The first step in ensuring that your database is up to date with the latest available information is to understand how new/updated data is made available. In the case of the demo database discussed here, the City of Chicago posts the crime dataset to the data portal every day. This dataset usually contains all police reports that have been filed and is approximately 7 days old (i.e., the last report is about a week old).  The dataset is available to manually export to CSV (as I detailed in the last post in this series) but it is also available via an http web service that uses the SODA protocol which is very easy to work with. The basic process to update the database will be:

  1. Identify the last date that is currently in the database
  2. Connect to the City of Chicago Data Portal and retrieve records after the last date
  3. Transform the data returned to fit the schema of the database
  4. Insert new records into the database

Fortunately, Azure Data Factory gives us a very good platform to execute each of the steps above in a reusable data pipeline. In this post, we’ll focus in the first two steps above, using a data pipeline in Azure Data Factory to accomplish the tasks. The result will be a pipeline that looks like this:

Building a Data Pipeline

For the purposes of this post, I will assume that you already have an Azure account and have created an Azure Data Factory. If not, you can follow the steps in this article to create a free Azure Account and deploy a Data Factory instance. Once you’ve gone through the steps in the tutorial above and have created a Data Factory instance, choose the Author and Monitor link to load the design canvas. The result will be a blank canvas that looks something like this:

Note: I am using GitHub integration with my Data Factory which is described here: https://azure.microsoft.com/en-us/blog/azure-data-factory-visual-tools-now-supports-github-integration/

Create a new Pipeline named “New Crime Reports” by clicking on the ellipse next to Pipelines and selecting Add New Pipeline and then type the name in the Name dialog. Next, drag a “Lookup” object from the General toolbox on the left side. Name it “GetLatestDate“. The canvas will look like this:

For this step, we will be connecting to the existing ChicagoCrime database (which was described in the earlier set of posts mentioned above) and looking up the latest date/time that I stored in the ChicagoCrimes table. In order to accomplish this, we will need to create a dataset to query the database and return the result. Click on the Settings tab and then select New to the right of the Source dataset drop-down, and then select Azure SQL Database as the source:

When you click Finish to add the dataset, you will be prompted to enter additional information about the dataset. Enter ChicagoCrimeLastDate as the name, and then select the Connection tab. Click New to the right of the Linked service dialog and enter the appropriate information for your Azure Database connection:

Once you have entered the correct information to connect to your database, select Finish, and then in the Table drop-down, select the v_LastDate view. (If you do not have this view in your database, the DDL can be found at the git repository linked at the end of this post)
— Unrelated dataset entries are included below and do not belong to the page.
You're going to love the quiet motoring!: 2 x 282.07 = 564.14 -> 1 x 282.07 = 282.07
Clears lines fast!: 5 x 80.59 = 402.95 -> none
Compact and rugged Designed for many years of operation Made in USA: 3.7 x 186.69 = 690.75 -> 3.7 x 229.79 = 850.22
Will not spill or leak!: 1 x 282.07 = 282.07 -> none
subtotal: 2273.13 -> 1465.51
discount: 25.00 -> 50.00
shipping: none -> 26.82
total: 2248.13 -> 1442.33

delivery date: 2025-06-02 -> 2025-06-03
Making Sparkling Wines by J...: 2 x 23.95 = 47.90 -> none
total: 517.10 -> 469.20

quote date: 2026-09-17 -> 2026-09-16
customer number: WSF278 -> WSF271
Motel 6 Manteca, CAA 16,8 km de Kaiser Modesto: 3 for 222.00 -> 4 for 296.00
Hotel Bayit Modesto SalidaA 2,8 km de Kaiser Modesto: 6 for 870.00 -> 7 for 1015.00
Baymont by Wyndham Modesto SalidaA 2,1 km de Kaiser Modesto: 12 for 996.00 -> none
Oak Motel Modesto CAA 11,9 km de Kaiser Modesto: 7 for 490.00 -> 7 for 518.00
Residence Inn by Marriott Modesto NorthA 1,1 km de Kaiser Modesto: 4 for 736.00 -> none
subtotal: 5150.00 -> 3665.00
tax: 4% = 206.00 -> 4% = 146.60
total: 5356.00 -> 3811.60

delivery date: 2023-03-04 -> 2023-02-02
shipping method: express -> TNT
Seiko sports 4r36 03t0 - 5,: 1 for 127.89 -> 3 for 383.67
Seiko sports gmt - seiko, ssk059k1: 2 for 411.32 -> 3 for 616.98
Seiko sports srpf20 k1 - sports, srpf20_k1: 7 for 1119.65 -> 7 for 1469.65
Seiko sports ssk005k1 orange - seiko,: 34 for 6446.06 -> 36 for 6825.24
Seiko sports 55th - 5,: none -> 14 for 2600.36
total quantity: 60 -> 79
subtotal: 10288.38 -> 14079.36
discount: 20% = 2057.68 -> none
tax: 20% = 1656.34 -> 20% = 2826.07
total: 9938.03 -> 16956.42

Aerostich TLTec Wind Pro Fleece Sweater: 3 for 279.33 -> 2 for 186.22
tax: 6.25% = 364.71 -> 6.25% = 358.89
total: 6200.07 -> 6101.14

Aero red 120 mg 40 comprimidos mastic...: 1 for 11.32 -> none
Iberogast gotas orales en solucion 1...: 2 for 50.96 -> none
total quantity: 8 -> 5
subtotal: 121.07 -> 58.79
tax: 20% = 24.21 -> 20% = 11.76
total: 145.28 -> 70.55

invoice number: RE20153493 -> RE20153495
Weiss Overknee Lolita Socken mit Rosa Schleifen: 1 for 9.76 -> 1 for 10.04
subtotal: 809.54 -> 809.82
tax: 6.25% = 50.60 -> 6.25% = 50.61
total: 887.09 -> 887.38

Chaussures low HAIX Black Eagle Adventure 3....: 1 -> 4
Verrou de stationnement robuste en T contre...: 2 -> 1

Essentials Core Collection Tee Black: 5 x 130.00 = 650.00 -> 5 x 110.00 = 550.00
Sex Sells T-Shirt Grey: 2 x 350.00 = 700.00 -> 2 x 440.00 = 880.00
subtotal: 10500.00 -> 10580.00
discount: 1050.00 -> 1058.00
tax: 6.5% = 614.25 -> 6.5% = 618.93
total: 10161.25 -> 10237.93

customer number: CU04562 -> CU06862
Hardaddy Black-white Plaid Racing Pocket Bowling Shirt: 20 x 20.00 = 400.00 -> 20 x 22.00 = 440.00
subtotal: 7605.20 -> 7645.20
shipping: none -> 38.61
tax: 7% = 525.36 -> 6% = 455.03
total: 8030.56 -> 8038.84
Note: You don’t need to create this view and can leave the dataset more generic by selecting a different table and then using a Query in the Lookup activity. I chose to use a view here for simplicity

Now that the required information has been entered for the connection and dataset, you can return to the pipeline tab and select Preview data to verify that the correct information is returned.

At this point your canvas will look like this:

If you want to verify the functionality of the Lookup activity, select Debug and note that the pipeline will deploy and execute:

It will run for a few seconds, and then will succeed. To view the output click the Output icon (arrow pointing to the right away from the box) under Actions, and the JSON results from the activity will be displayed:

In order to use the results from the Lookup activity elsewhere in the pipeline, we will need to store them in a pipeline variable (this is not entirely true, you can reference the output of a previous step directly, however I prefer to use variables in my pipelines). To create a variable, select an open area on the canvas (make sure the Lookup activity is NOT selected) and then select the Variables tab. Click New, and then enter the name, type, and default value for the variable. For this pipeline, the name is LastDate, the type is String, and the default value is 01/01/2001 (you can choose any arbitrary value here).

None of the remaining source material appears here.